- Opening Delimiter -

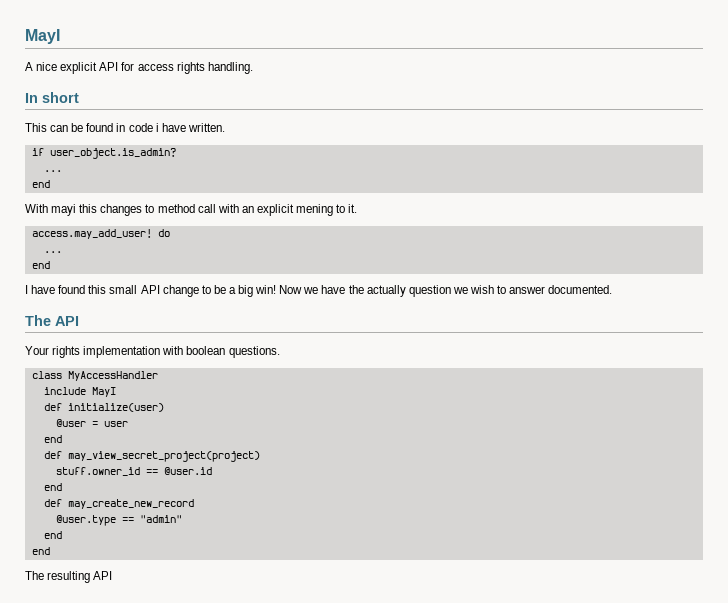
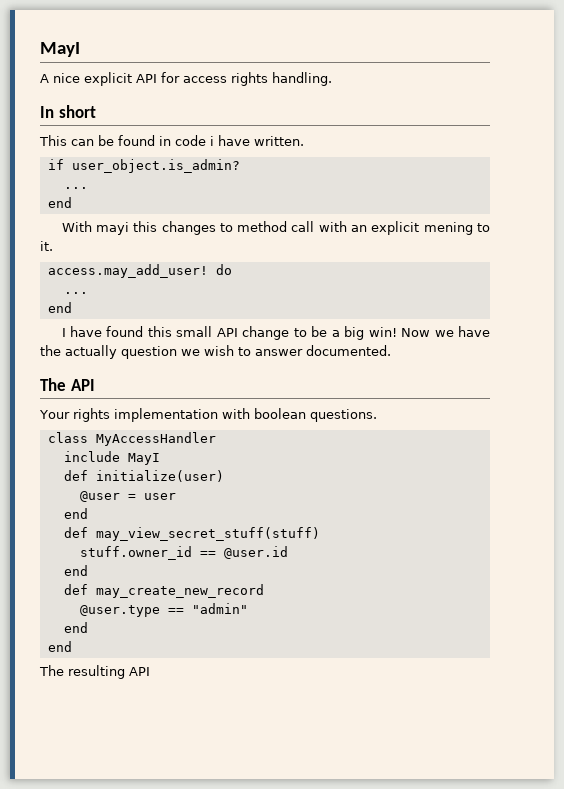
[67,451,260,462] may_view_secret_project(project) -> [95,527,320,541] may_view_secret_stuff(stuff)

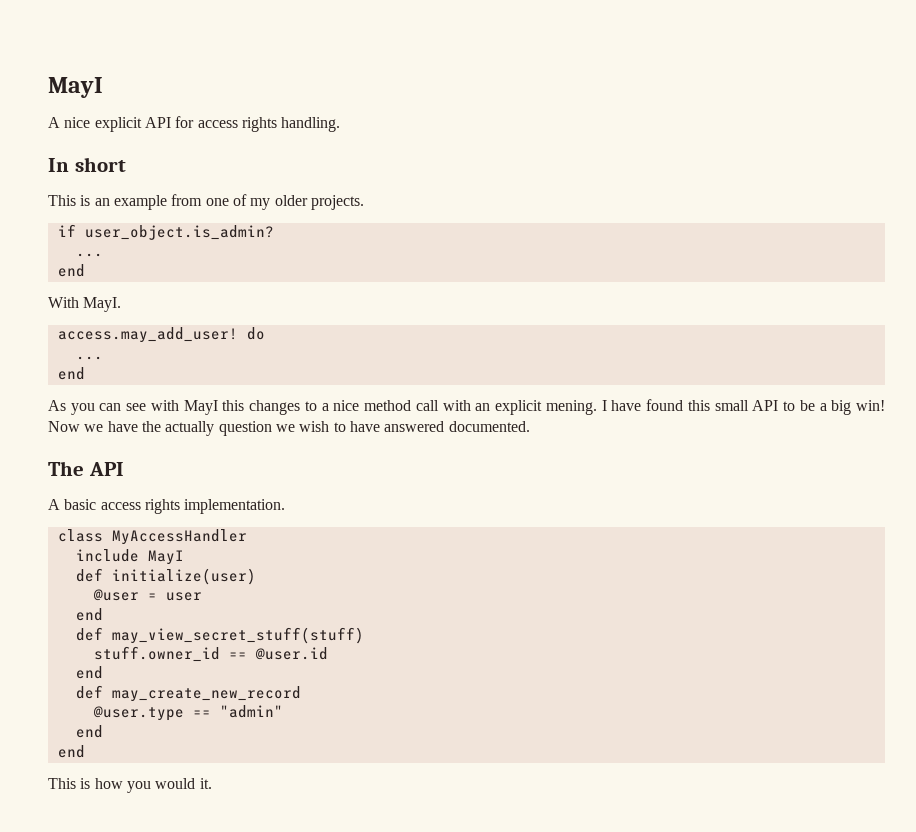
[71,135,304,146] can be found in code i have written. -> [80,194,364,210] is an example from one of my older projects.
[95,221,490,235] [40,241,53,251] [47,264,232,278] [63,292,88,294] [47,302,72,313] mayi this changes to method call with an explicit mening to it. // access.may_add_user! do // ... // end // -> [83,297,122,312] [57,327,265,343] [75,356,103,360] [57,367,85,380] [48,400,597,415] MayI. // access.may_add_user! do // ... // end // As you can see with MayI this changes to a nice method call with an explicit mening.
[242,326,290,340] change -> (779, 405) none
[255,349,303,356] answer -> [349,421,445,432] have answered
[39,408,377,422] Your rights implementation with boolean questions. -> [48,499,286,514] A basic access rights implementation.
[39,665,150,679] The resulting API -> [48,778,212,793] This is how you would it.

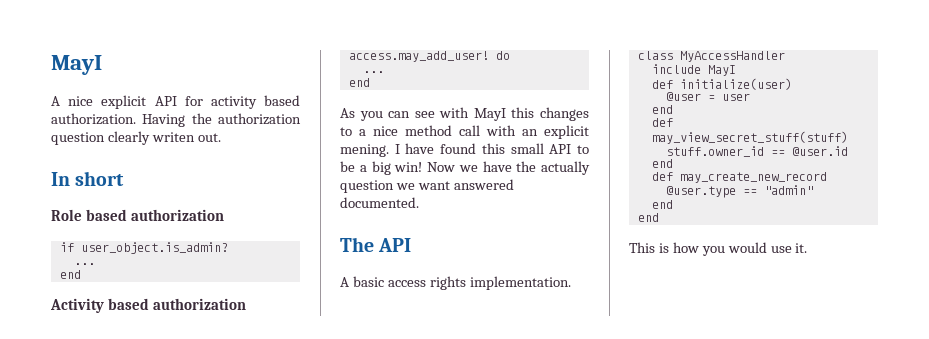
[197,117,341,132] [48,157,126,172] [48,194,364,210] access rights handling. // In short // This is an example from one of my older projects. -> [210,95,300,109] [51,113,301,127] [51,131,221,145] [51,171,125,186] [51,209,224,221] activity based authorization. Having the authorization question clearly writen out. // In short // Role based authorization
[48,297,122,312] With MayI. -> [50,298,246,313] Activity based authorization
[299,421,380,432] wish to have -> [417,181,450,190] want
(196, 783) none -> [770,246,792,253] use

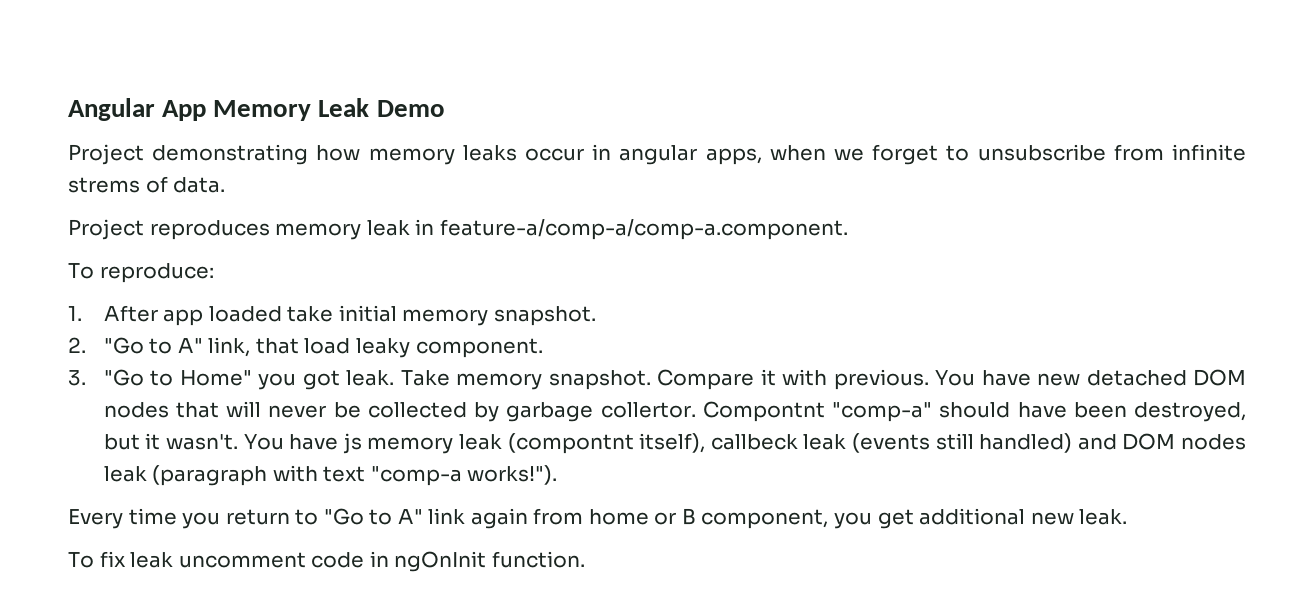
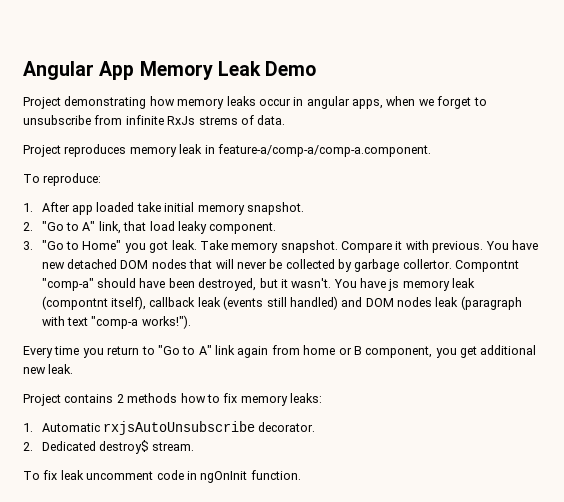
(1247, 152) none -> [167,116,196,125] RxJs
[710,434,798,450] callbeck -> [149,297,196,307] callback
(1128, 517) none -> [23,393,322,406] [23,421,316,435] [23,440,195,454] // Project contains 2 methods how to fix memory leaks: // 1. Automatic rxjsAutoUnsubscribe decorator. // 2. Dedicated destroy$ stream.

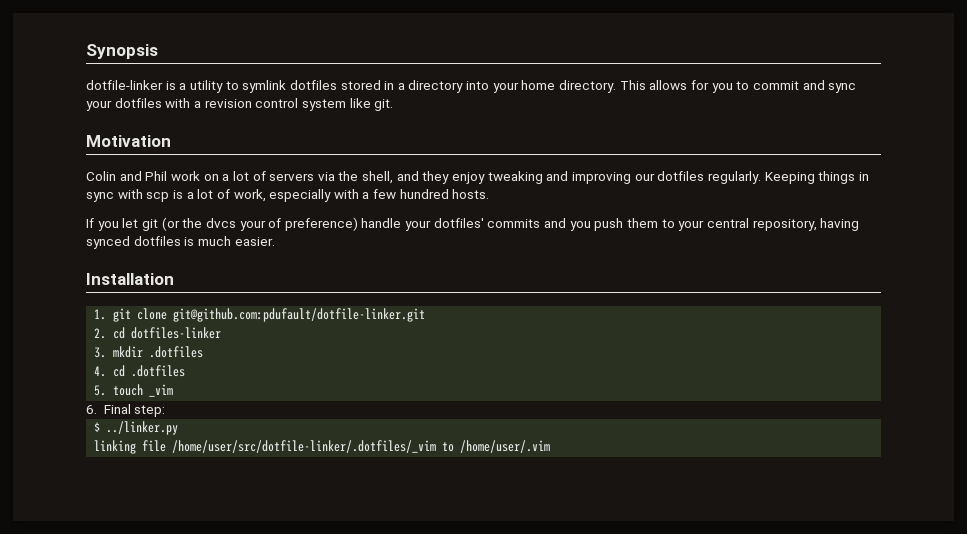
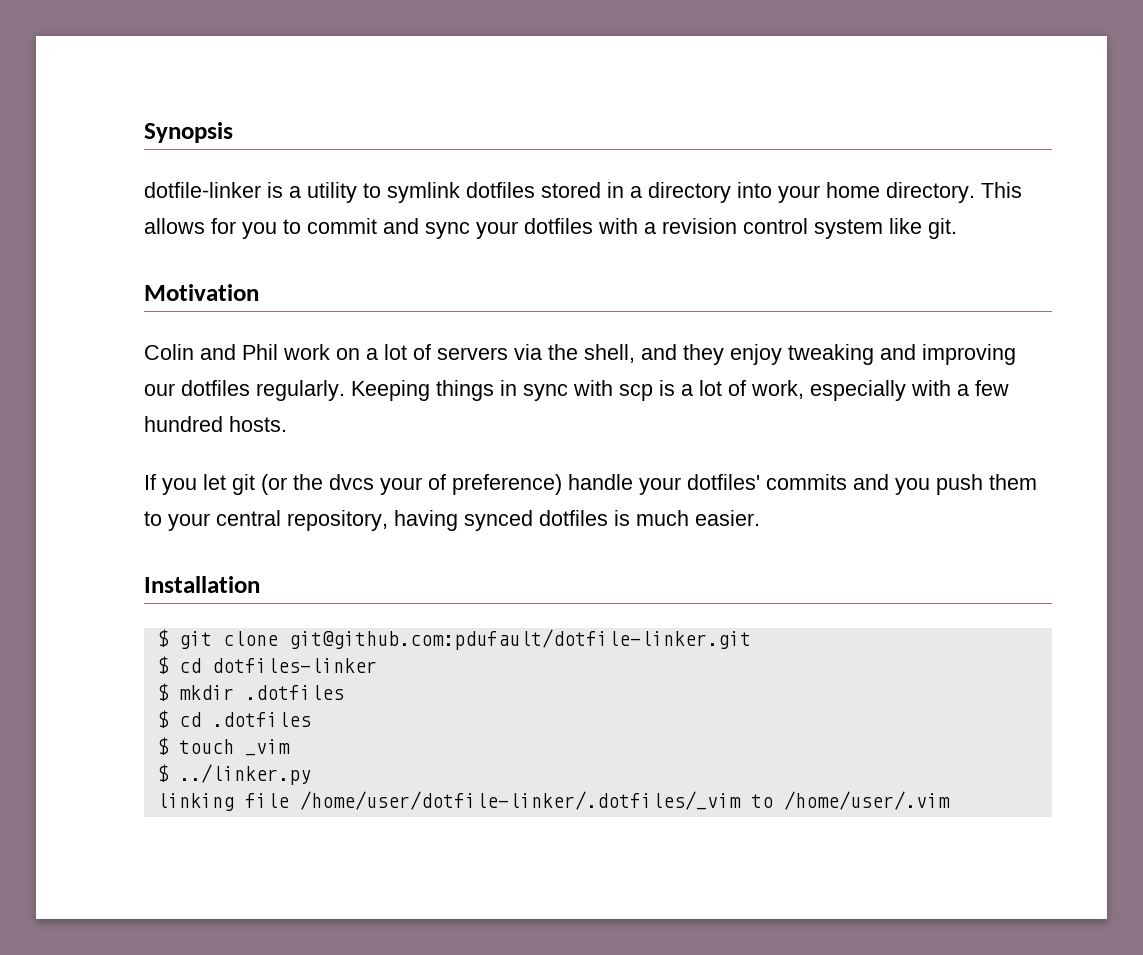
[94,309,107,320] 1. -> [156,629,169,647] $
[94,328,107,339] 2. -> [156,656,169,674] $
[94,347,107,358] 3. -> [156,683,169,701] $
[94,366,107,377] 4. -> [156,710,169,728] $
[94,385,107,396] 5. -> [156,737,169,755] $
[86,404,166,417] // 6. Final step: -> (290, 747) none
[172,440,437,453] /home/user/src/dotfile-linker/.dotfiles/_vim -> [299,791,741,810] /home/user/dotfile-linker/.dotfiles/_vim

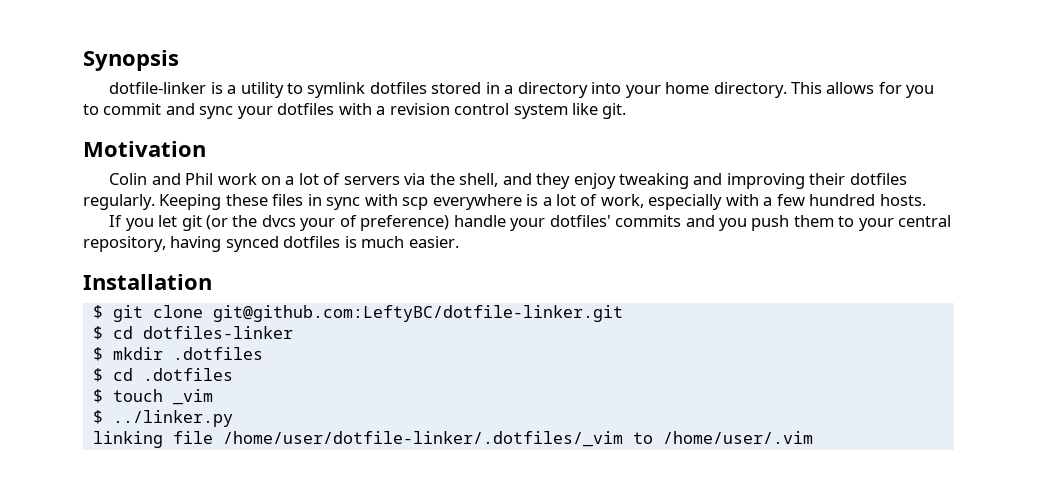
[144,383,175,396] our -> [809,173,846,185] their
[436,380,494,401] things -> [225,194,304,206] these files
(653, 392) none -> [432,194,522,210] everywhere
[288,629,751,650] git@github.com:pdufault/dotfile-linker.git -> [212,305,623,322] git@github.com:LeftyBC/dotfile-linker.git

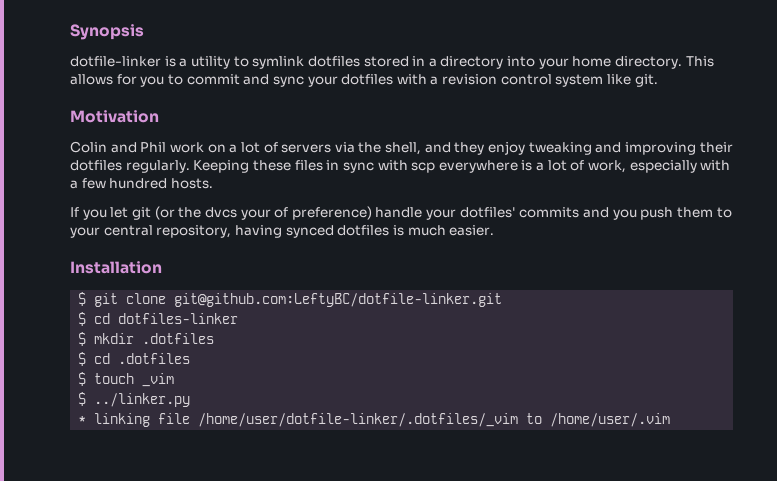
(233, 418) none -> [78,416,87,424] *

- Closing Delimiter -

TASK TO COMPLETE: In the records above, locate every line with the string "have" and copy it.

SOLUTION TO THE PROBLEM:
[71,135,304,146] can be found in code i have written. -> [80,194,364,210] is an example from one of my older projects.
[255,349,303,356] answer -> [349,421,445,432] have answered
[299,421,380,432] wish to have -> [417,181,450,190] want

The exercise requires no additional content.